The neutrals here, who saved the city from destruction by putting down the disbanded Peruvian soldiary, dread the hostility of the Peruvians when the moment comes for the evacuation of Lima by the Chilian forces.
They fear that the foreigners” will then be accused of having aided the Chilians to take possession of Lima, and that the vengeance of the [Page 861] lower classes, at least, will be directed against them for the very action which saved the city from destruction.
In the mean time it is a most ominous fact that the general-in-chief of the Chilian forces is constantly harping upon what he calls the treachery of the Peruvians in opening the battle of Miraflores during the armistice which had been agreed upon, and this for the purpose apparently of justifying extreme measures of retaliation. The effort seems to be, on the part of the Chilians, to fix upon Pirola the preconceived design of violating the armistice, and in this view the Actualidad of the 31st ultimo contains an article setting forth what purports to be a telegram from a Mr. “Velazeo” (some irresponsible person) to the prefect of Callao, stating, on the authority of a report by the Miraflores Railroad that the Peruvians were about to attack, &c., (a copy of which telegram, and the article in the paper, I inclose, with a translation). In reference to this I wish to say, first, that I doubt the authenticity of any such telegram. No Peruvian speaks of that railroad as the Miraflores Railroad but always as the Chosrillos Railroad. Second, if the dispatch be genuine, it only purports to be a report by the railroad, for which the commander of the Peruvian forces was in no way responsible; and was probably the natural inference of the reporter (whoever he was) from the close and increasing proximity of the lines of the respective armies.

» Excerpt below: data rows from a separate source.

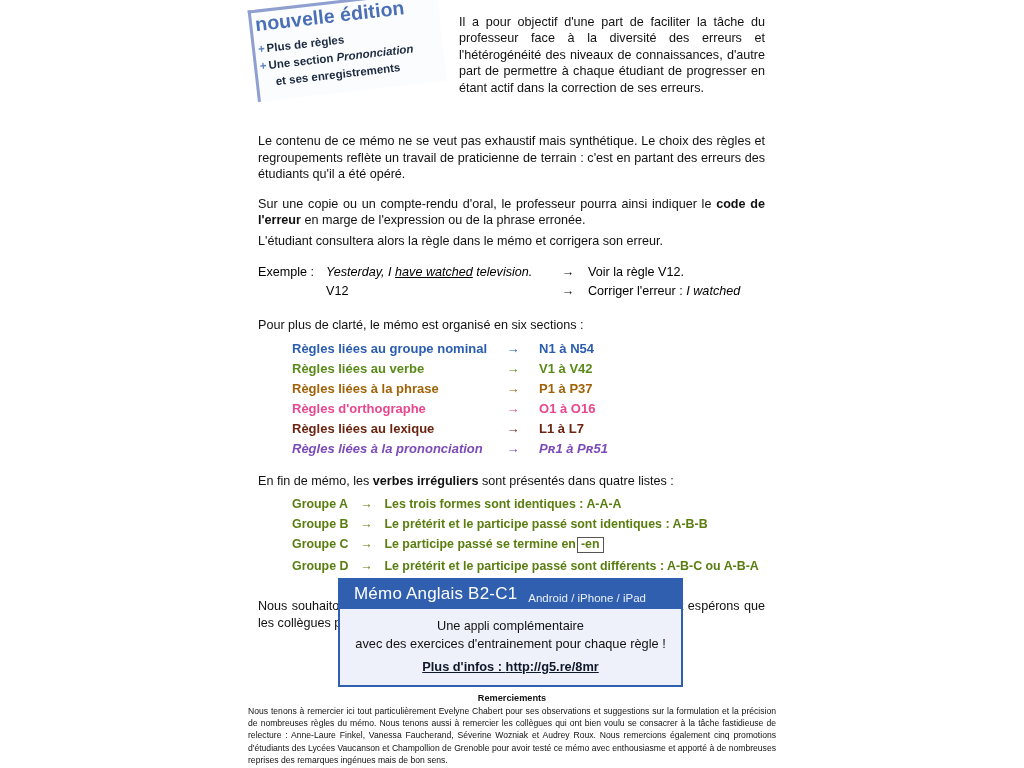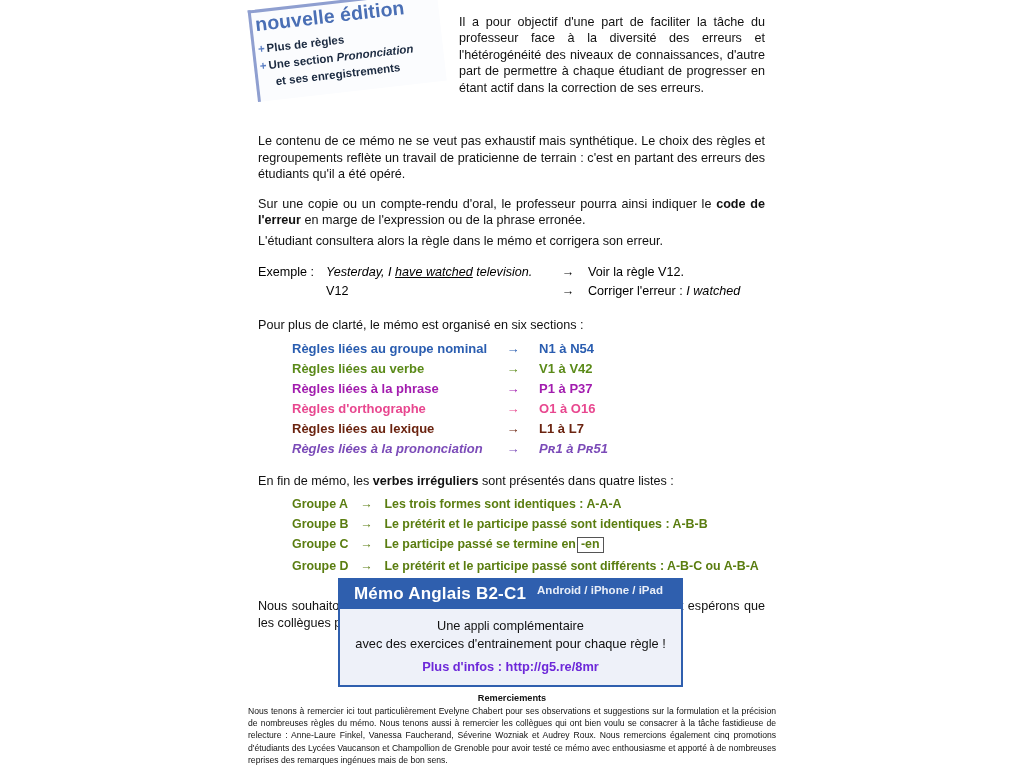"Règles liées à la phrase" tr { color: #a21caf -> #a16207 }
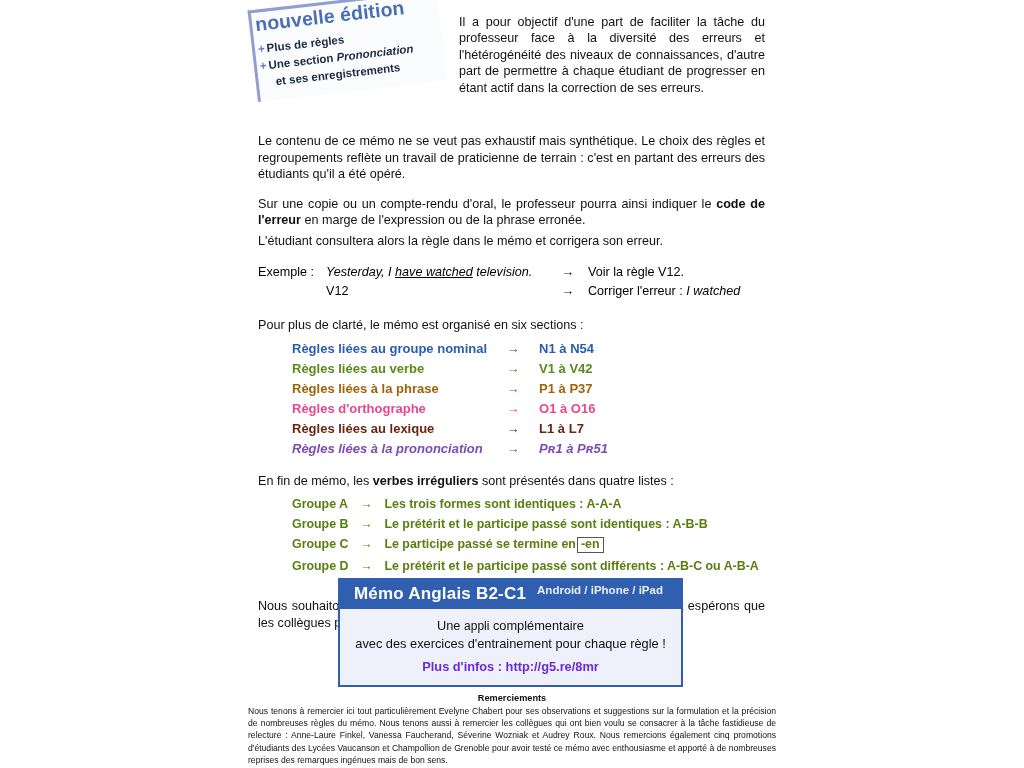"Mémo Anglais B2-C1" .appbox-head { align-items: flex-start -> flex-end; font-weight: bold -> none }
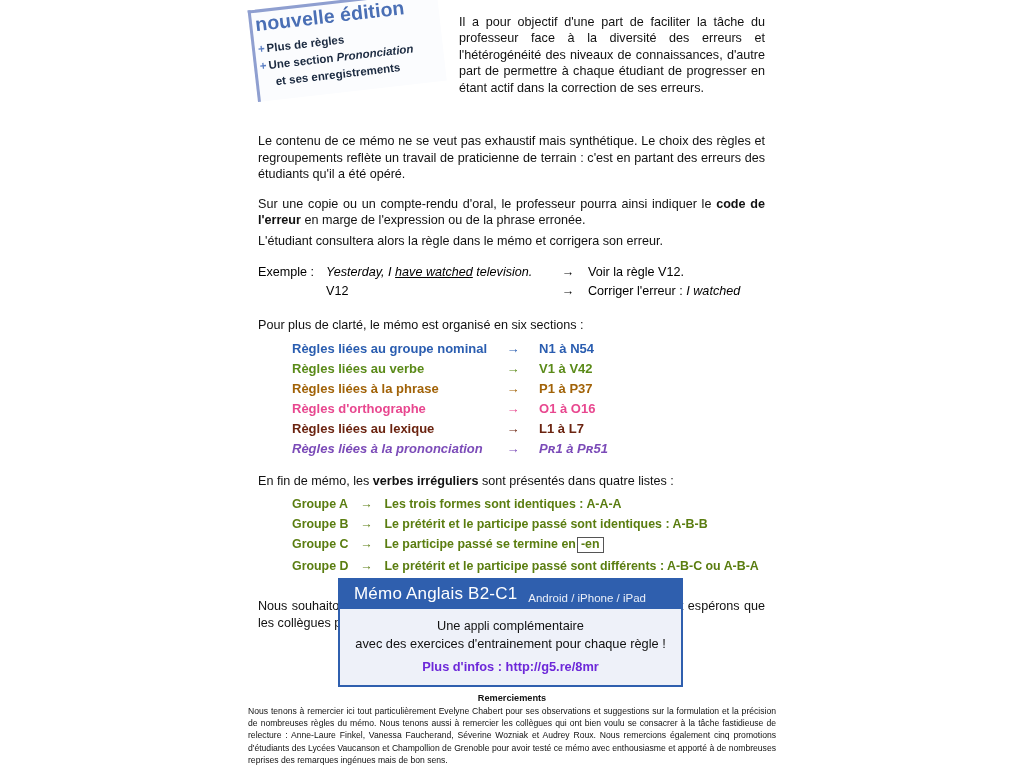"Plus d'infos : http://g5.re/8mr" div.appbox-link { color: #6d28d9 -> #0f172a; text-decoration: none -> underline }
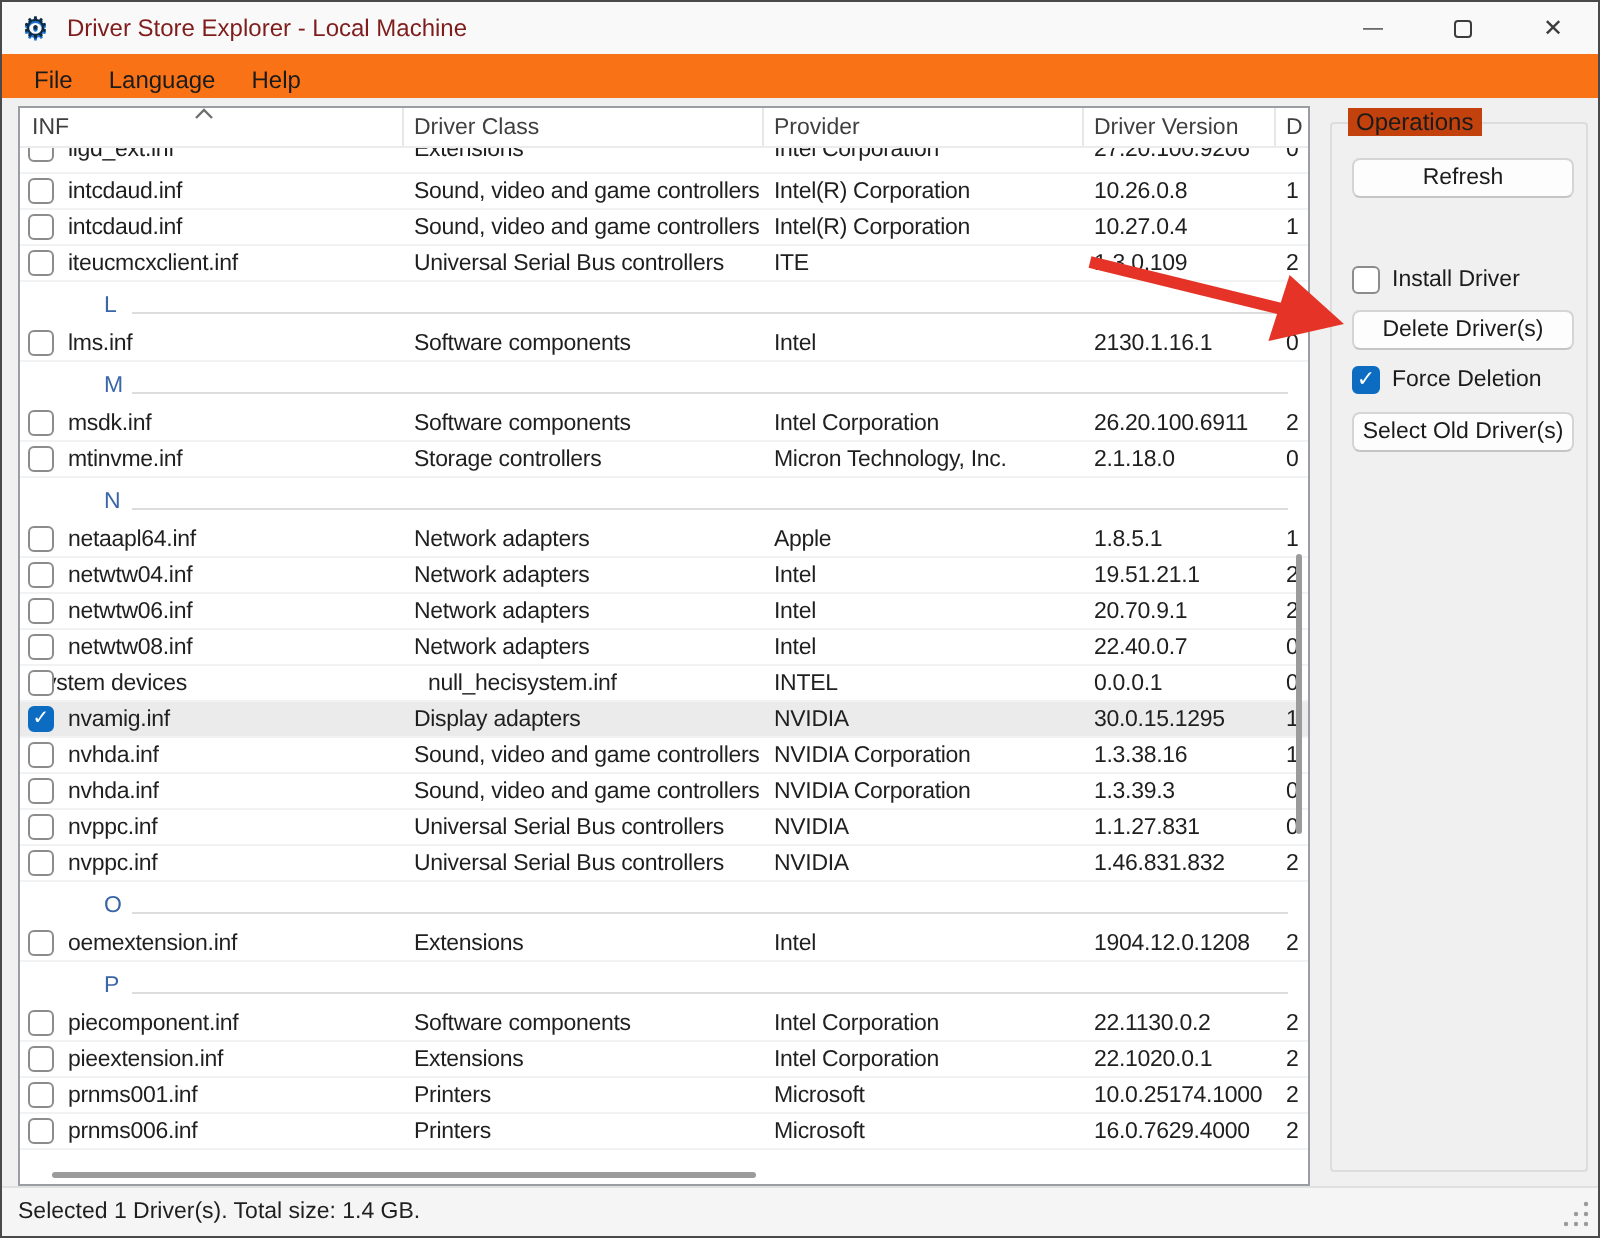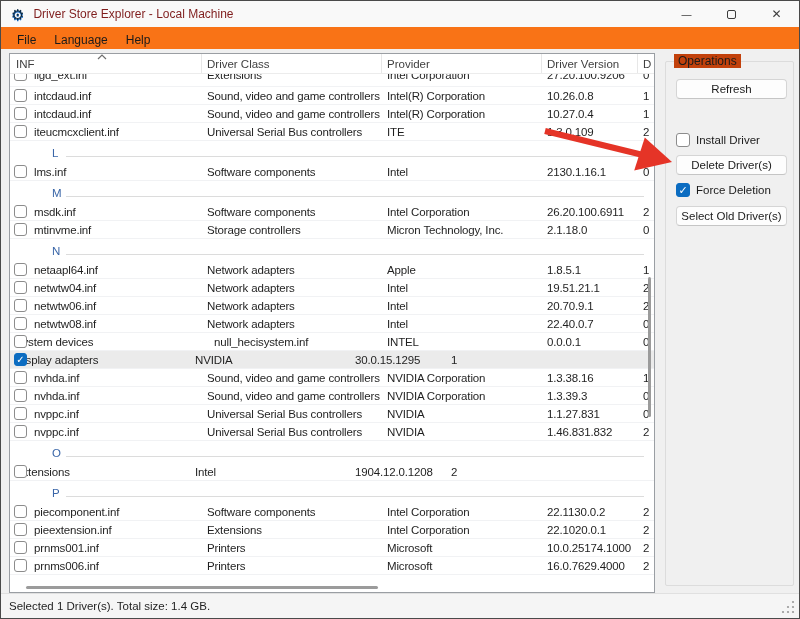"nvamig.inf" div.cell { html: none -> <div>nvamig.inf</div> }
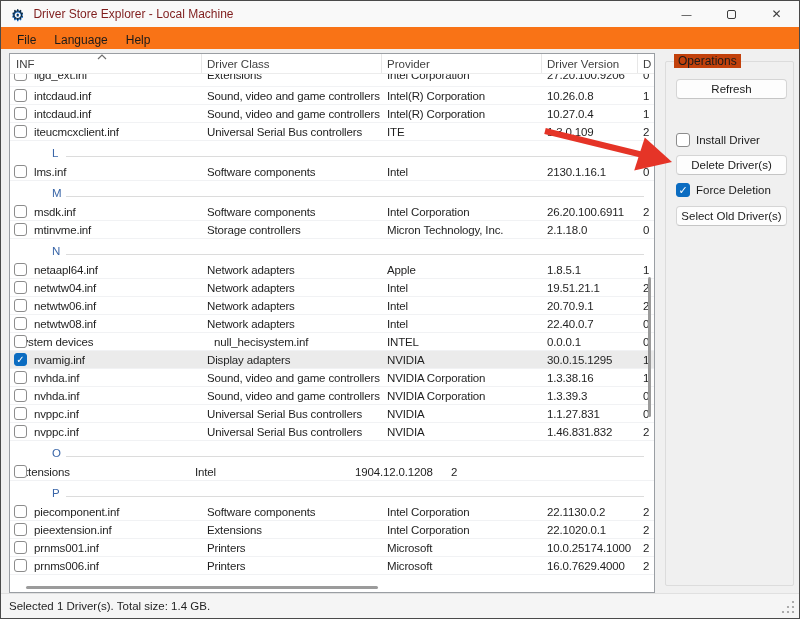"oemextension.inf" div.cell { html: none -> <div>oemextension.inf</div> }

The whole diplomatic corps were witnesses to the utter surprise on the part of Piérola and his staff at the opening of the battle, and all saw the confusion, the surprise, &c., “mounting in hot haste” of Piérola and his staff at the sound of the guns. From all that can be learned, thus far, the surprise was equally great on the part of General Baquedano and his staff. But from the best information I can thus far obtain, it would seem (that though Baquedano had reserved the right to complete the movement of his forces already commenced), the Puruvian forces did not understand that he was at liberty to move up into their very faces, or into their lines, as this would be to make the armistice a farce; and I am inclined to believe that the movement of the Chilians upon the Peruvian lines was such as to induce the latter to believe an immediate attack was intended, and that thus provoked some Peruvians, without proper authority, fired the first gun.
But I will not undertake to decide so grave a question without further evidence. One thing is, I think, entirely clear, that the great mass of the Chilian soldiery came here under the belief that they should be gratified by the sacking and plunder of Lima, and that the general-in-chief, who naturally seeks to retain the good will of his soldiery, may feel a little cramped by the terms of surrender which he accorded at the instance of neutrals, and may therefore not be strongly averse to indulging the general understanding and wish of his soldiers upon any pretext which might excuse it, seems to me not wholly improbable, though I shall be slow to credit this until the event shall demonstrate it; and I hope there may be nothing to afford even the pretext for such indulgence.